Outgoing traffic from the compute node's eth2 (which is a virtual machine within the vmware environment) is receiving echo's of its outgoing traffic. See the TCP dumps. This screws up the ARP tables in the Open vSwitch switches, causing them to think the mac address of the instance is located on eth2, instead of bridges deeper down into the compute node. As a result, when Open vSwitch receives the DHCP Reply, it sends it out eth2, instead of forwarding it to the instance.

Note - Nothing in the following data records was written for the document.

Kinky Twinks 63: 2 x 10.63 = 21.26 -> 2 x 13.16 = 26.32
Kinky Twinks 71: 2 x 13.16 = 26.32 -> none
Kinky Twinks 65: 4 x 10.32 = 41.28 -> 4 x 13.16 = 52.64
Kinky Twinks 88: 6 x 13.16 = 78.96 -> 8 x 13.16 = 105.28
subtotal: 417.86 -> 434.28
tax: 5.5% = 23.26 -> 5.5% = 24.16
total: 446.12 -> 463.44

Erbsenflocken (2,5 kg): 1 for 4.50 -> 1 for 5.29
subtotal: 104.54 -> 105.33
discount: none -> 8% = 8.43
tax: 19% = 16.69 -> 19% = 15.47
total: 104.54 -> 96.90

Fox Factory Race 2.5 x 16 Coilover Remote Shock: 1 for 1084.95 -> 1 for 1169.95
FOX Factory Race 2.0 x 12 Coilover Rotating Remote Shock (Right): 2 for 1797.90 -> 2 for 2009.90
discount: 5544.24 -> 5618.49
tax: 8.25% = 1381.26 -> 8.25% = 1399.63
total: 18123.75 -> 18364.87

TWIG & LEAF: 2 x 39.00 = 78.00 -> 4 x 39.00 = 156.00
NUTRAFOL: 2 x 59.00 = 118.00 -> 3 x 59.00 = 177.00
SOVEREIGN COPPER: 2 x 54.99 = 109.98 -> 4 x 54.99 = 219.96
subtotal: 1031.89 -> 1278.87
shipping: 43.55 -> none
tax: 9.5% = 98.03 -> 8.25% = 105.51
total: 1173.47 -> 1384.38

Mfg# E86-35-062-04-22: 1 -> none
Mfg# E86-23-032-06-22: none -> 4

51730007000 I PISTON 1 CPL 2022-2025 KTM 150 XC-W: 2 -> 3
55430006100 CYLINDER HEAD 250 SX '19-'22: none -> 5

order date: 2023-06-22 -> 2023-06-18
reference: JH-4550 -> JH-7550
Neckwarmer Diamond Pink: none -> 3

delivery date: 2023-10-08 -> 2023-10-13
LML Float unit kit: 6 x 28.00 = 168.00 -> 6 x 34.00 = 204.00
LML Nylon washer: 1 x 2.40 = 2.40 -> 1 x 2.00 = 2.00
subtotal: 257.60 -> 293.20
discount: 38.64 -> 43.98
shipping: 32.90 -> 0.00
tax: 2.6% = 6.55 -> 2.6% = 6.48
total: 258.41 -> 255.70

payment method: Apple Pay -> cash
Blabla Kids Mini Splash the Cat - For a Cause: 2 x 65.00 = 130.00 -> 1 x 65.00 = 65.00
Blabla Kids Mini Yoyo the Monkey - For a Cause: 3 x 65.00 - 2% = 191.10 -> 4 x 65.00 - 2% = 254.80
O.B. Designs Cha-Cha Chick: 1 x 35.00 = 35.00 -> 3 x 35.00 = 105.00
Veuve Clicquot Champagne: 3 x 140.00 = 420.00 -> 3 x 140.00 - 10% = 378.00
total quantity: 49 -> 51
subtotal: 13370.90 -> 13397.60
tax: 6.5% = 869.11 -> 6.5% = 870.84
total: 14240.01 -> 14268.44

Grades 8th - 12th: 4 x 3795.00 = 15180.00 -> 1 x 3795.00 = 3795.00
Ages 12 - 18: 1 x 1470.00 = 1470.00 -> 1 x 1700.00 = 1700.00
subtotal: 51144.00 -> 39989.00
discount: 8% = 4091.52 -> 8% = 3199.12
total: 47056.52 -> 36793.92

The echo'ing only happens if the policy on VMware's vSwitch is set to allow promisc traffic. This however is not a problem within the VMware environment, but rather a problem in the physical switches connecting those physical VMware servers. I haven't found this cause yet, but i did connect my environment to an isolated set of networks and it started working.